Retries and Timeouts
Retries and timeouts are two of the most important reliability controls in Orchestrix.
They are best understood together, because one controls how long an attempt may run and the other controls whether another attempt should happen.
Why they belong together
If a step has retries but no timeout, one attempt may hang for too long before a retry is even considered.
If a step has a timeout but no retries, a short-lived issue may cause immediate failure even though a second attempt would have worked.
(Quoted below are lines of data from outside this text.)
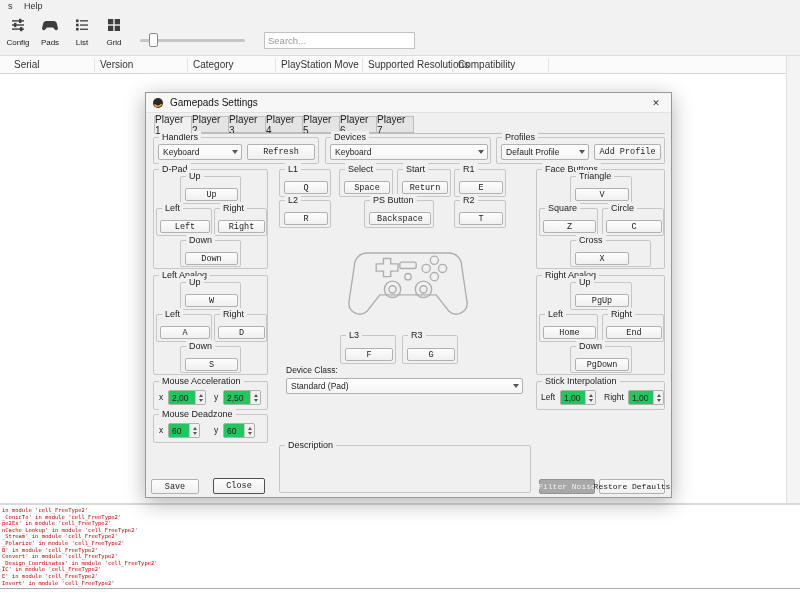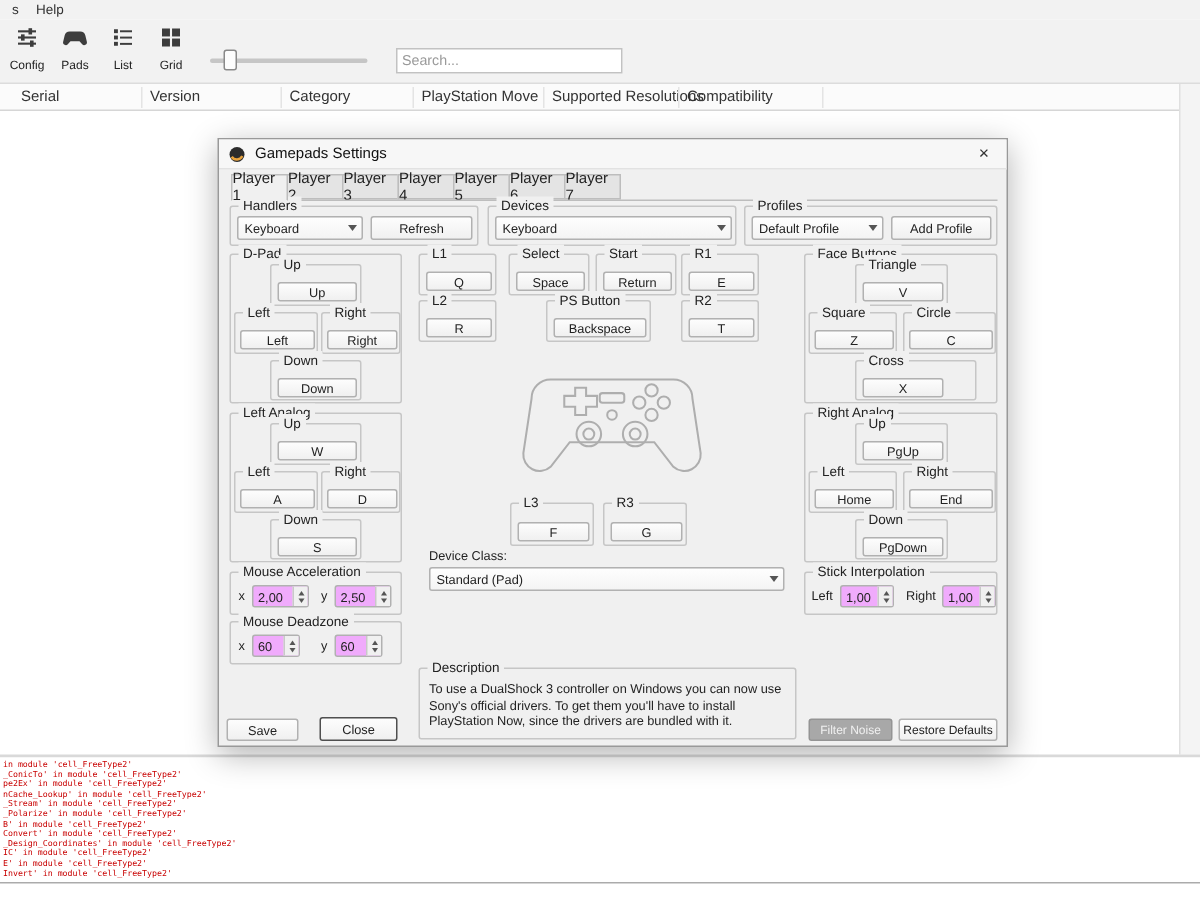--- a/index.html
+++ b/index.html
@@ -39,7 +39,7 @@
   .tabline{position:absolute;left:8px;top:40px;width:511px;height:0;border-top:1px solid #bdbdbd}
   .gb{position:absolute;border:1px solid #c6c6c6;border-radius:2px}
   .gbt{position:absolute;top:-7px;left:5px;background:#f0f0f0;padding:0 3px;font-size:9px;line-height:13px;color:#222;white-space:nowrap}
-  .kb,.abtn{position:absolute;background:linear-gradient(#fdfdfd,#f0f0f0);border:1px solid #b1b1b1;border-radius:2px;font-size:8.5px;color:#222;font-family:Liberation Sans, sans-serif;display:flex;align-items:center;justify-content:center;padding:0;white-space:nowrap}
+  .kb,.abtn{position:absolute;background:linear-gradient(#fdfdfd,#f0f0f0);border:1px solid #b1b1b1;border-radius:2px;font-size:8.5px;color:#222;font-family:Liberation Mono, monospace;display:flex;align-items:center;justify-content:center;padding:0;white-space:nowrap}
   .btn-default{border-color:#4f4f4f}
   .btn-disabled{background:#a8a8a8;border-color:#949494;color:#f0f0f0}
   .combo{position:absolute;background:linear-gradient(#fefefe,#f4f4f4);border:1px solid #b1b1b1;border-radius:2px;display:flex;align-items:center;font-size:8.5px;color:#222;padding-left:4px}

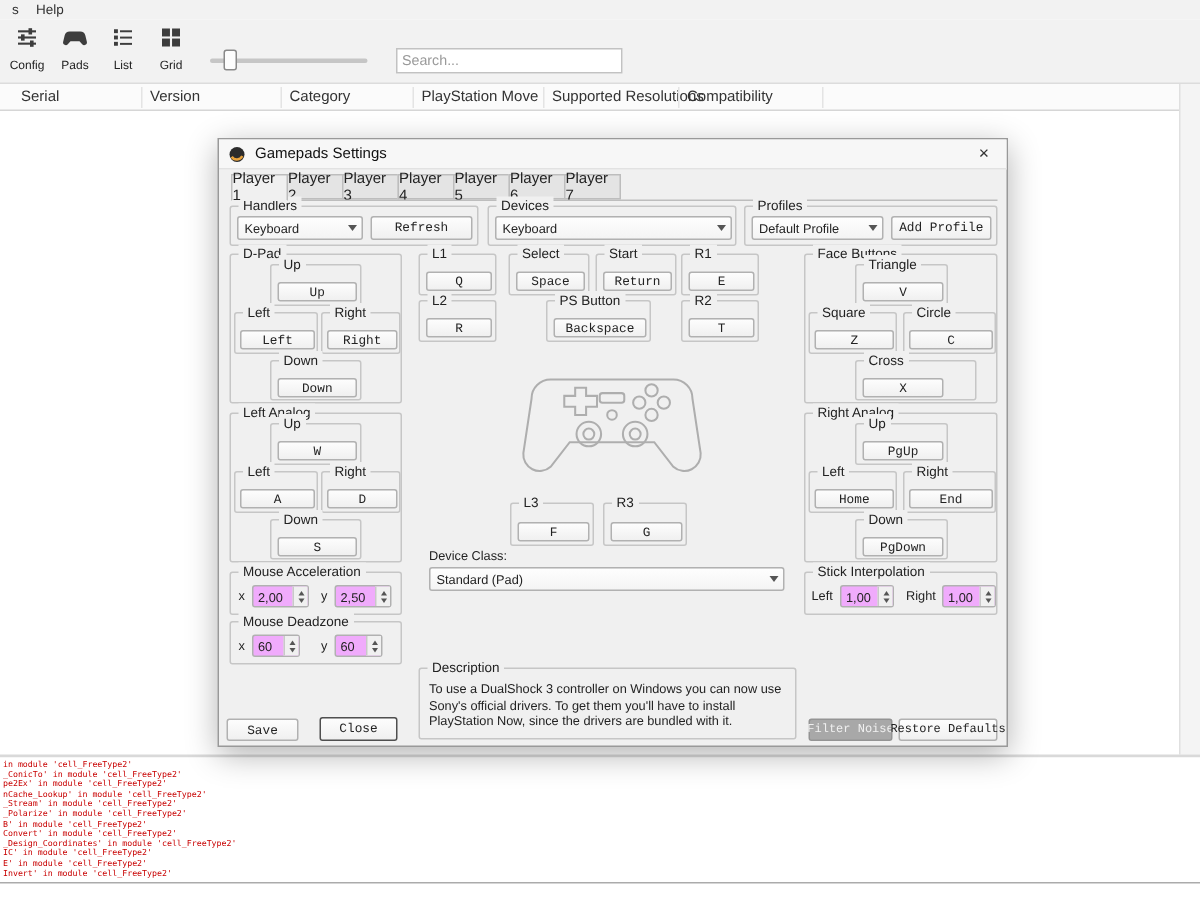--- a/index.html
+++ b/index.html
@@ -47,7 +47,7 @@
   .tri-down{width:0;height:0;border-left:3px solid transparent;border-right:3px solid transparent;border-top:4px solid #555}
   .tri-up-s{width:0;height:0;border-left:2.5px solid transparent;border-right:2.5px solid transparent;border-bottom:3px solid #555}
   .tri-dn-s{width:0;height:0;border-left:2.5px solid transparent;border-right:2.5px solid transparent;border-top:3px solid #555}
-  .spin{position:absolute;background:#f0abfc;border:1px solid #b1b1b1;border-radius:2px;display:flex;align-items:center;font-size:8.5px}
+  .spin{position:absolute;background:#22c55e;border:1px solid #b1b1b1;border-radius:2px;display:flex;align-items:center;font-size:8.5px}
   .spin-val{padding-left:3px;color:#222}
   .spin-btns{margin-left:auto;width:10px;height:100%;background:#f0f0f0;border-left:1px solid #c9c9c9;display:flex;flex-direction:column;align-items:center;justify-content:center;gap:2px}
   .glabel{position:absolute;font-size:8.5px;color:#222;white-space:nowrap}

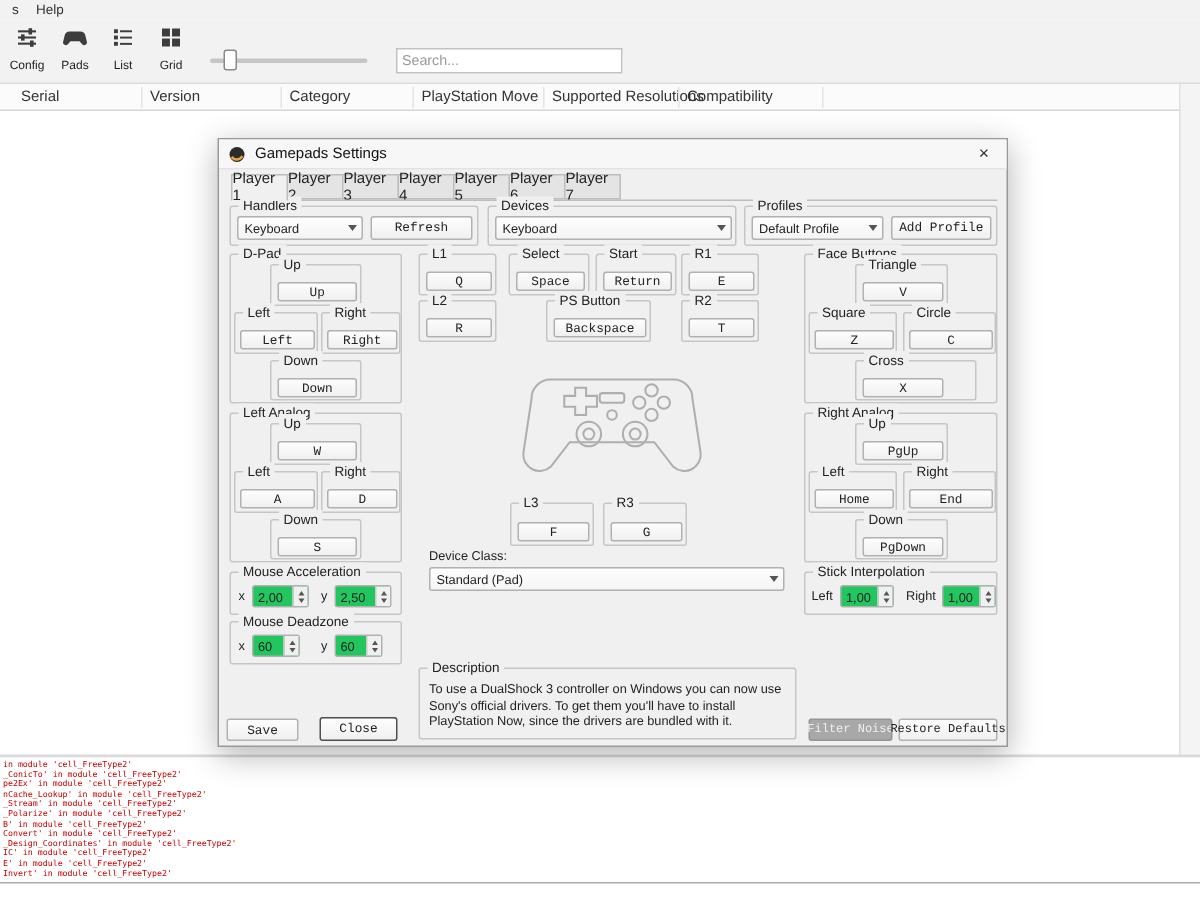--- a/index.html
+++ b/index.html
@@ -384,7 +384,6 @@
 
   <div class="gb" style="left:133px;top:352px;width:252px;height:48px">
     <span class="gbt">Description</span>
-    <div class="desc-text">To use a DualShock 3 controller on Windows you can now use Sony's official drivers. To get them you'll have to install PlayStation Now, since the drivers are bundled with it.</div>
   </div>
 
   <button class="abtn" style="left:5px;top:386px;width:48px;height:15px">Save</button>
Combining both gives you bounded attempts and controlled recovery.
Configuring retries
Retries are configured per step:
{
retries: 3,
retryDelayMs: 200,
backoffFactor: "linear"
}Fixed
Use when you want a stable delay between attempts.
Linear
Use when you want retries to become gradually less aggressive.
Exponential
Use when a downstream system may need more time to recover:
{
retries: 5,
retryDelayMs: 1000,
backoffFactor: "exponential"
}Understanding timeouts
A timeout sets the maximum duration for a single attempt:
flow.step("heavy-query", async () => {
// ...
}, {
timeoutMs: 30000
});If the attempt exceeds that limit, Orchestrix treats it as a failure.
Timeout semantics
The important detail is that timeout applies per attempt, not to the entire flow.
So this configuration:
flow.step("api-call", async () => {
// ...
}, {
timeoutMs: 5000,
retries: 3
});means:
- attempt 1 may run up to 5 seconds
- if it times out, attempt 2 may still happen
- retries continue until the configured retry count is exhausted
Choosing good values
Good retry and timeout values depend on:
- user expectations
- downstream system behavior
- request deadlines
- infrastructure cost
For example:
- a user-facing checkout flow usually needs tighter limits
- an async background reconciliation flow may tolerate longer retry windows
Practical guidance
Use lower timeouts when:
- the call is user-facing
- the dependency is usually fast
- waiting too long harms the product experience
Use higher timeouts when:
- the operation is expensive but expected
- it runs in background processing
- retries would be more harmful than waiting slightly longer
Example: remote API call
flow.step("call-billing-api", async () => {
// ...
}, {
timeoutMs: 4000,
retries: 4,
retryDelayMs: 500,
backoffFactor: "exponential",
jitter: true,
maxRetryDelayMs: 8000
});This is a good production-style configuration because it:
- bounds each attempt
- retries transient failures
- backs off when the dependency is unhealthy
- avoids synchronized retry bursts
Best Practices
- Put timeouts on all network-heavy steps.
- Use retries only where another attempt has a real chance of succeeding.
- Prefer exponential backoff for external systems.
- Keep total retry time aligned with the workflow's business deadline.